Project Builder was an environment for building visual development environments. It provided code editing, debugging, graphics and smart component library, runtime targeting support and a direct manipulation graphical interface builder system. A key element of the Builder system was the "Overviewer" panel, which held a categorized list of all of the objects in the currently opened project. These include libraries, user-created functions and methods, variables, and so forth. These could be examined and edited by double-clicking on them, or by clicking in an associated pop-up menu that appeared on the object when it was selected in the GUI builder. The Object Editor that appeared listed the object's "properties" (instance and class variables) in one pane, and its "handlers" (methods) in another.

The GUI builder included a drag-and-drop based system for constructing visual objects. SK8 did not have traditional "screens"; it used an invisible "Stage" object that served as the background for managing events and visual objects. One interesting aspect was that no windows, in the traditional sense, were needed or expected to display anything. In fact, any visual object could have window-like behavior (through its drag-and-drop and other smart properties). SK8 did, however, include a system for editing and programming complete menu bars, a feature that HyperCard lacked. Another oft-requested feature from HyperCard was a media editor, which allowed Macintosh resources to be moved in and out of the project. SK8 built this functionality into the IDE. Other components of the system included an online documentation system, lists of systemwide objects and commands, and the code editor and debugger windows.
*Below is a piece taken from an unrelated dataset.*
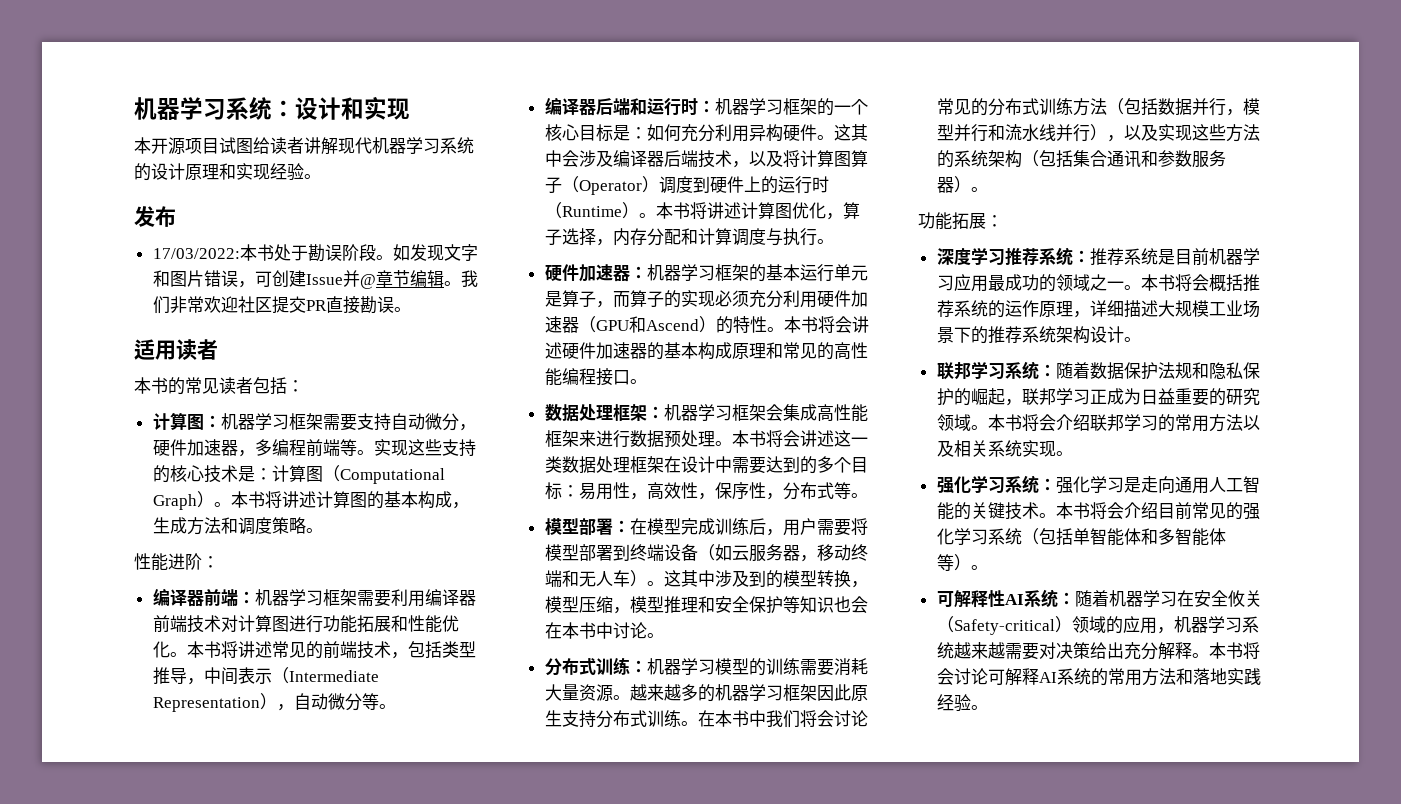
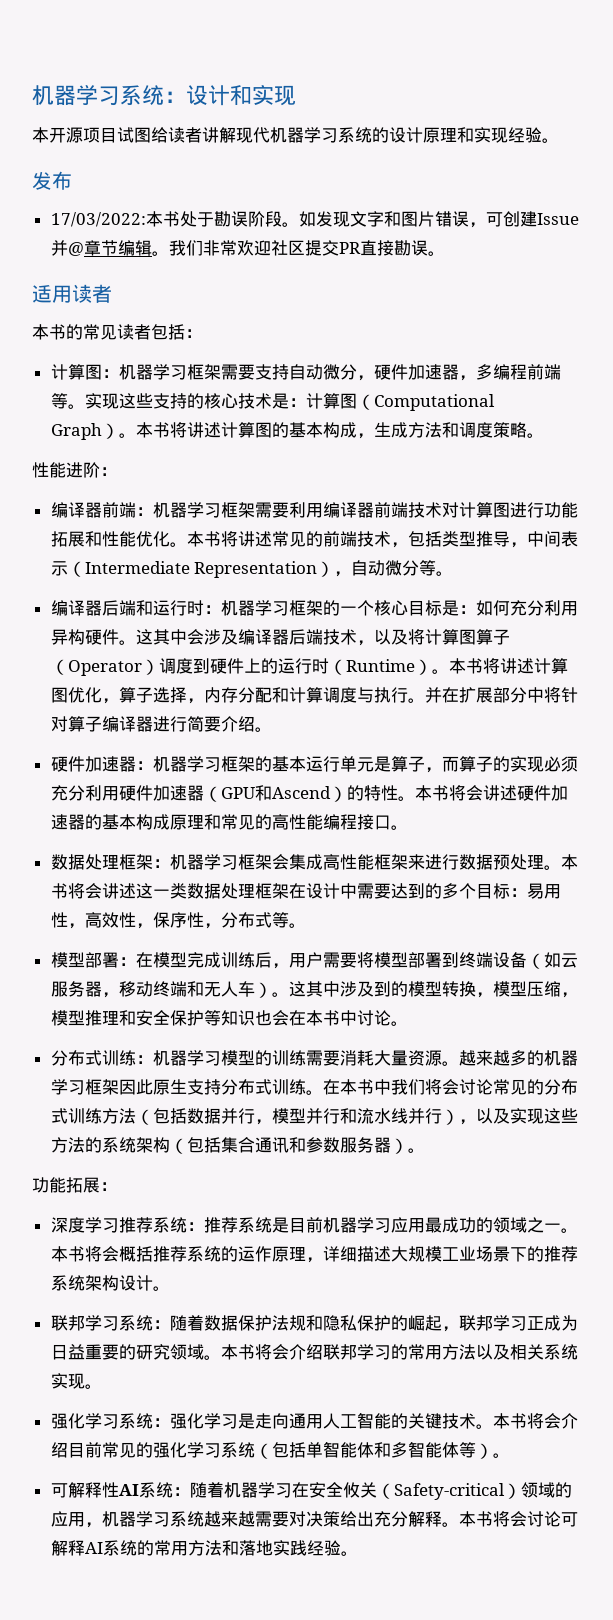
+ 并在扩展部分中将针对算子编译器进行简要介绍。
===Interacting with the System===
SK8Script offered a system for calling in and out of operating system functions, allowing it to more directly interact with the Macintosh Toolbox. In HyperCard, interacting with arbitrary Toolbox code was handled through custom code resources known as XCMDs and XFCNs which encapsulated the functionality in a black box. These were called and returned in a single operation, with the internal operations invisible. Under SK8, SK8Script could interact directly with the encapsulated code, setting variables, calling functions and returning results. External code could also call into SK8Script, examining and setting variables, or calling functions.